* Task details: Where in the entries below does "none" appear? Copy every line that has it.

* Change detection outputs:

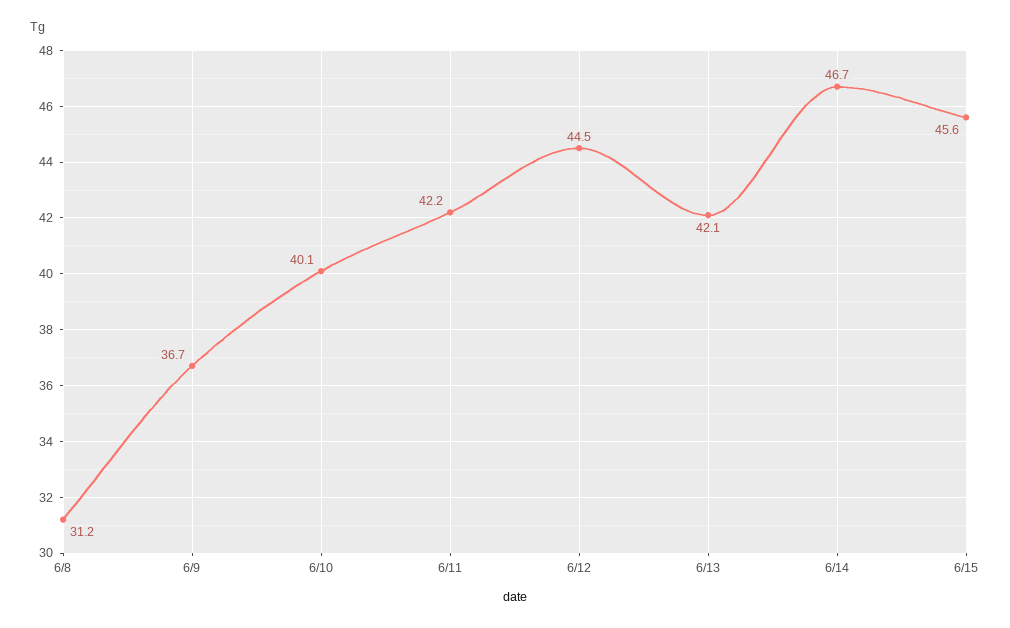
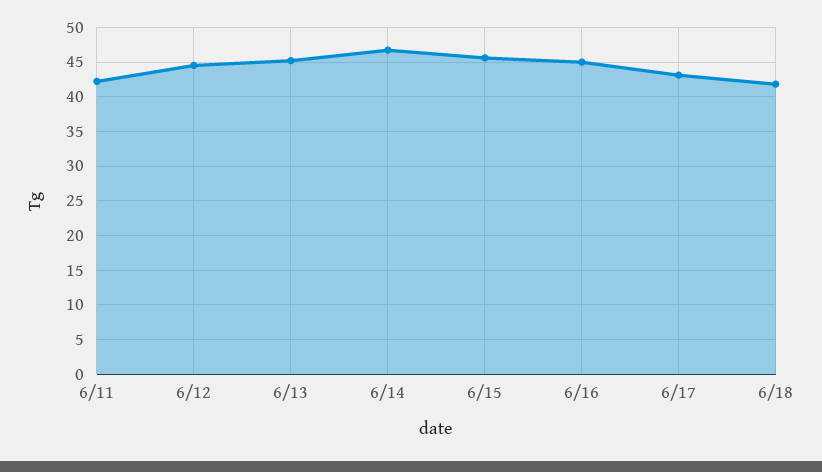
6/8: 31.2 -> none
6/9: 36.7 -> none
6/10: 40.1 -> none
6/13: 42.1 -> 45
6/16: none -> 45
6/17: none -> 43
6/18: none -> 42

* Written answer:
6/8: 31.2 -> none
6/9: 36.7 -> none
6/10: 40.1 -> none
6/16: none -> 45
6/17: none -> 43
6/18: none -> 42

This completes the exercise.